■ Provided entries:
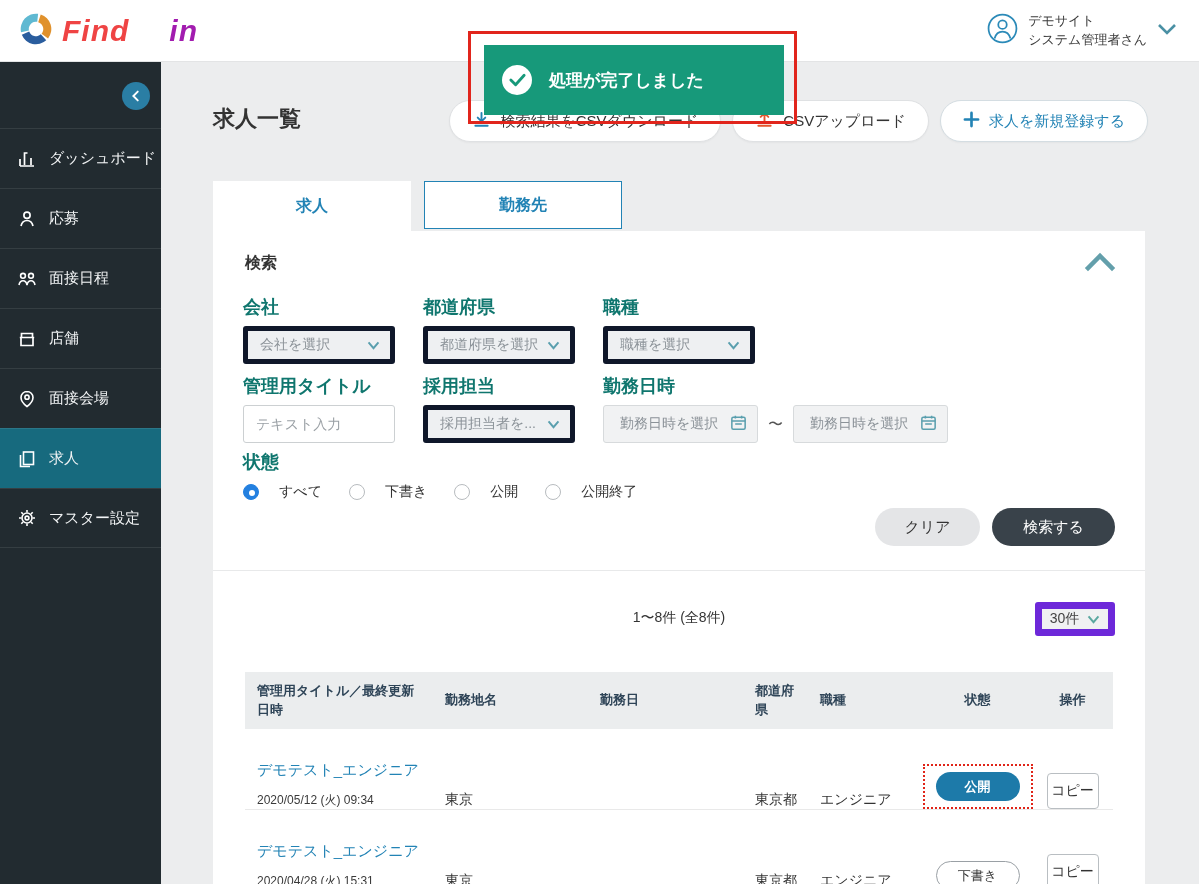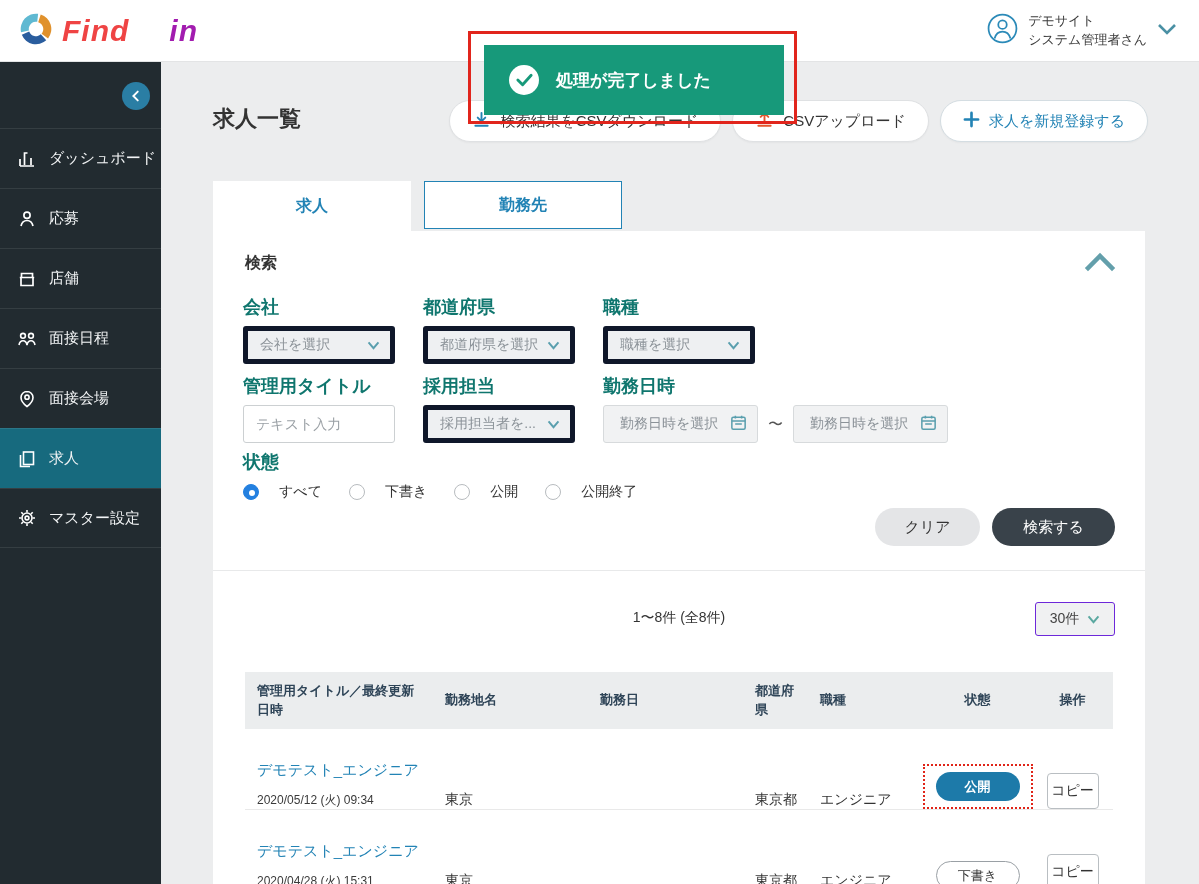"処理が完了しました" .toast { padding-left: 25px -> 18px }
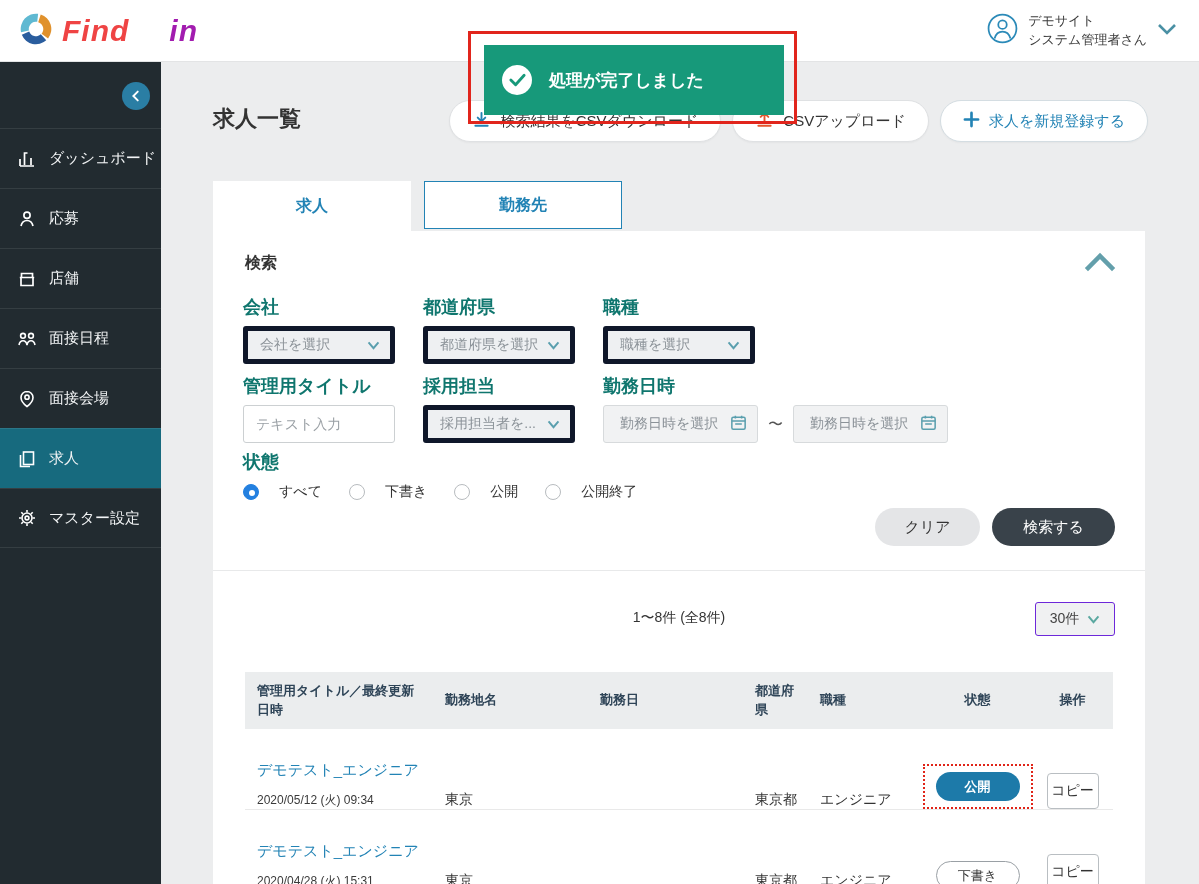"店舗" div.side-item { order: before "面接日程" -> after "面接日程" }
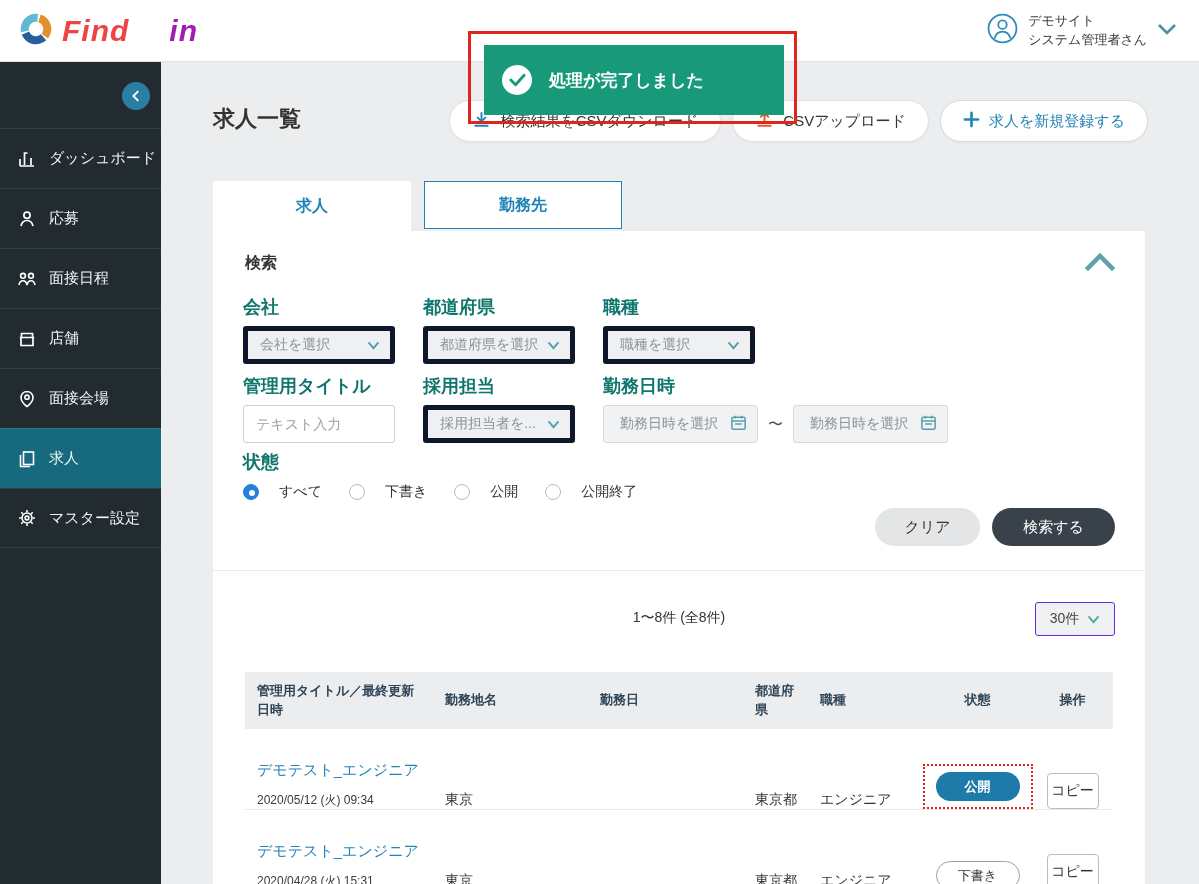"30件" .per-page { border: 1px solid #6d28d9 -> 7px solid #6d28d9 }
--
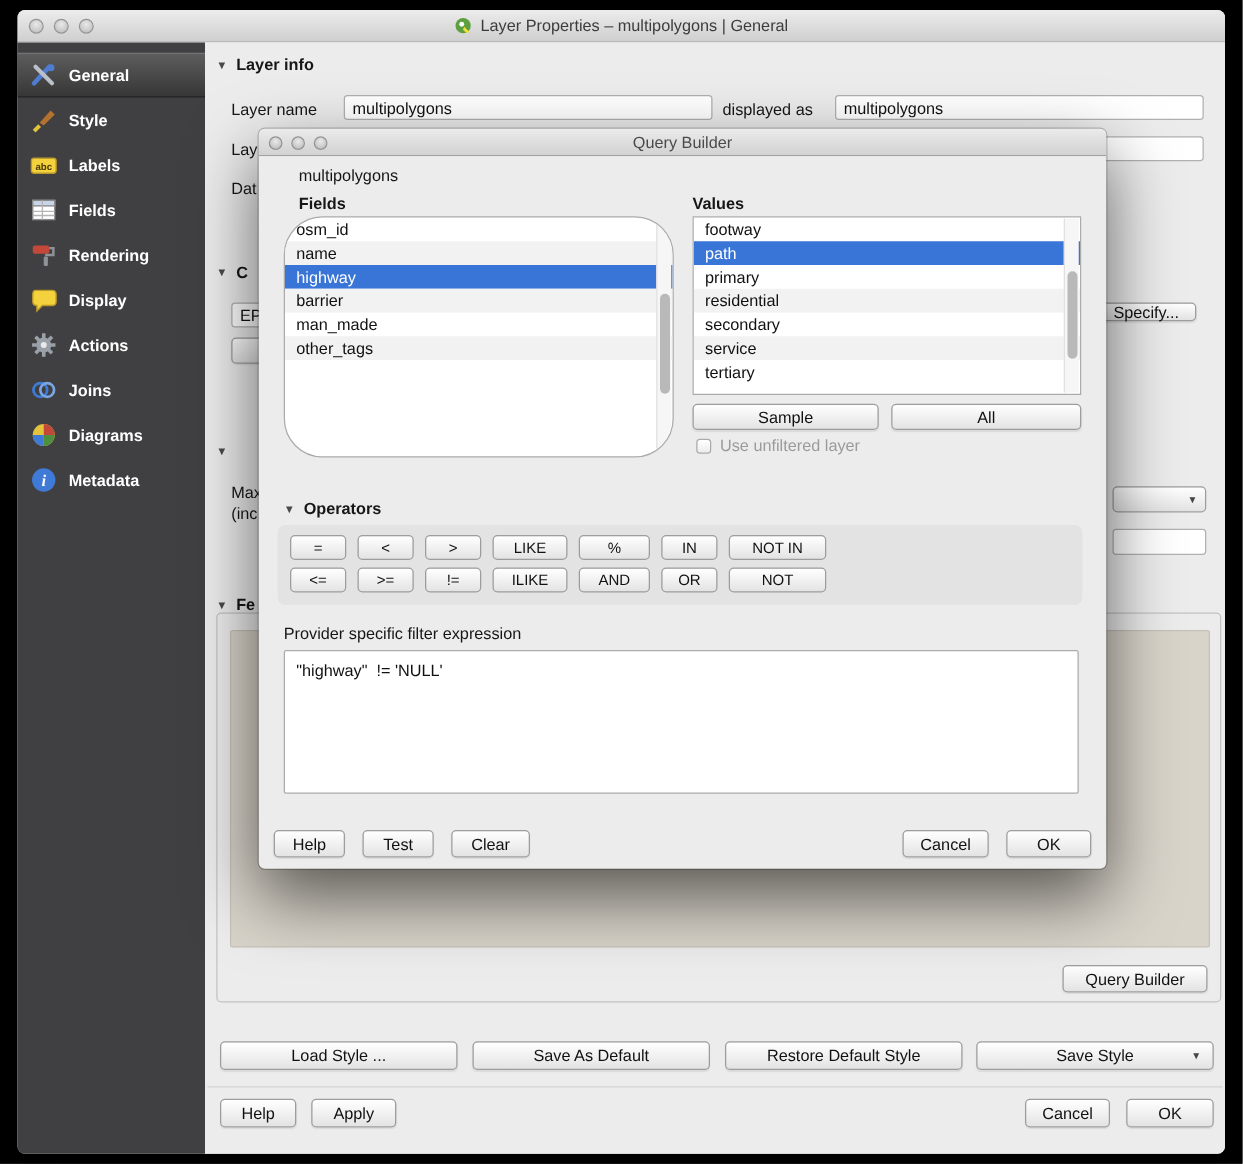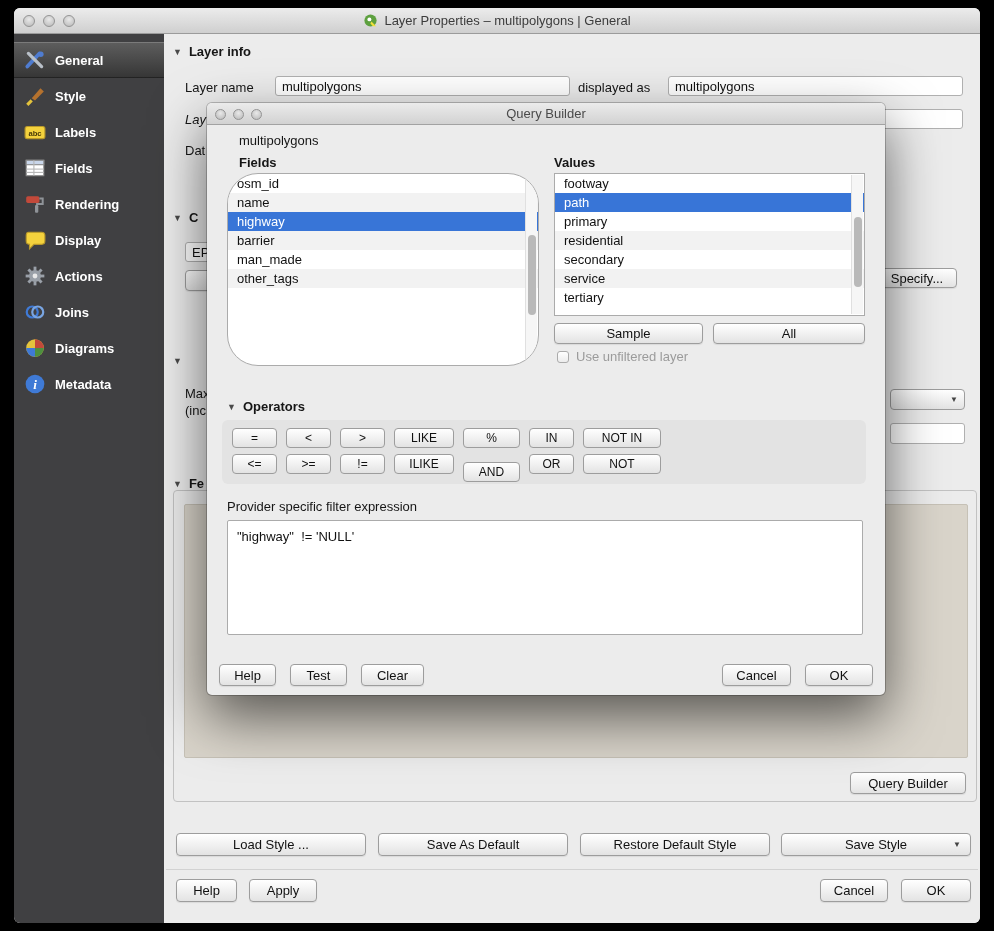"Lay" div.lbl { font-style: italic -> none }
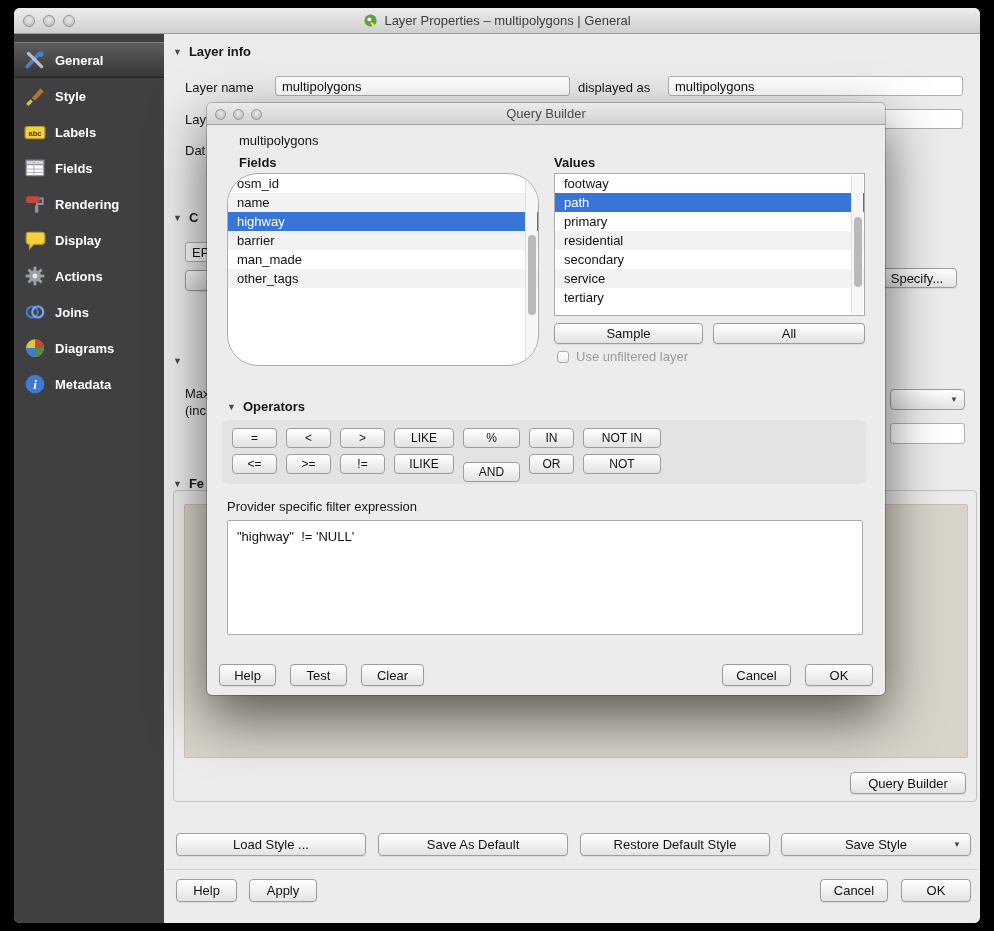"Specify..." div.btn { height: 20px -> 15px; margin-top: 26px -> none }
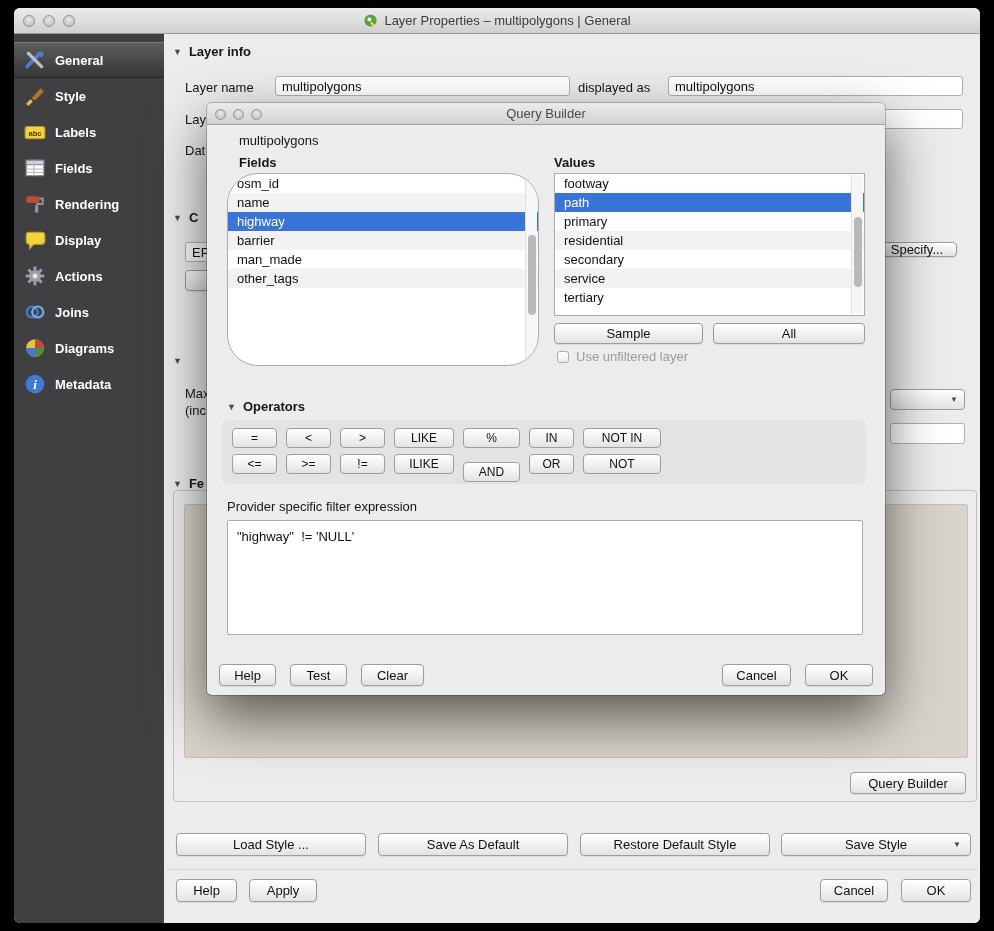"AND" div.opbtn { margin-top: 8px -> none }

■ Work request:
Every line above between the one containing "padding-left: 25px ->" and the one containing "border: 1px solid", those two included, is to be printed exactly. No pictures go into the copy.

■ Result:
"処理が完了しました" .toast { padding-left: 25px -> 18px }
"店舗" div.side-item { order: before "面接日程" -> after "面接日程" }
"30件" .per-page { border: 1px solid #6d28d9 -> 7px solid #6d28d9 }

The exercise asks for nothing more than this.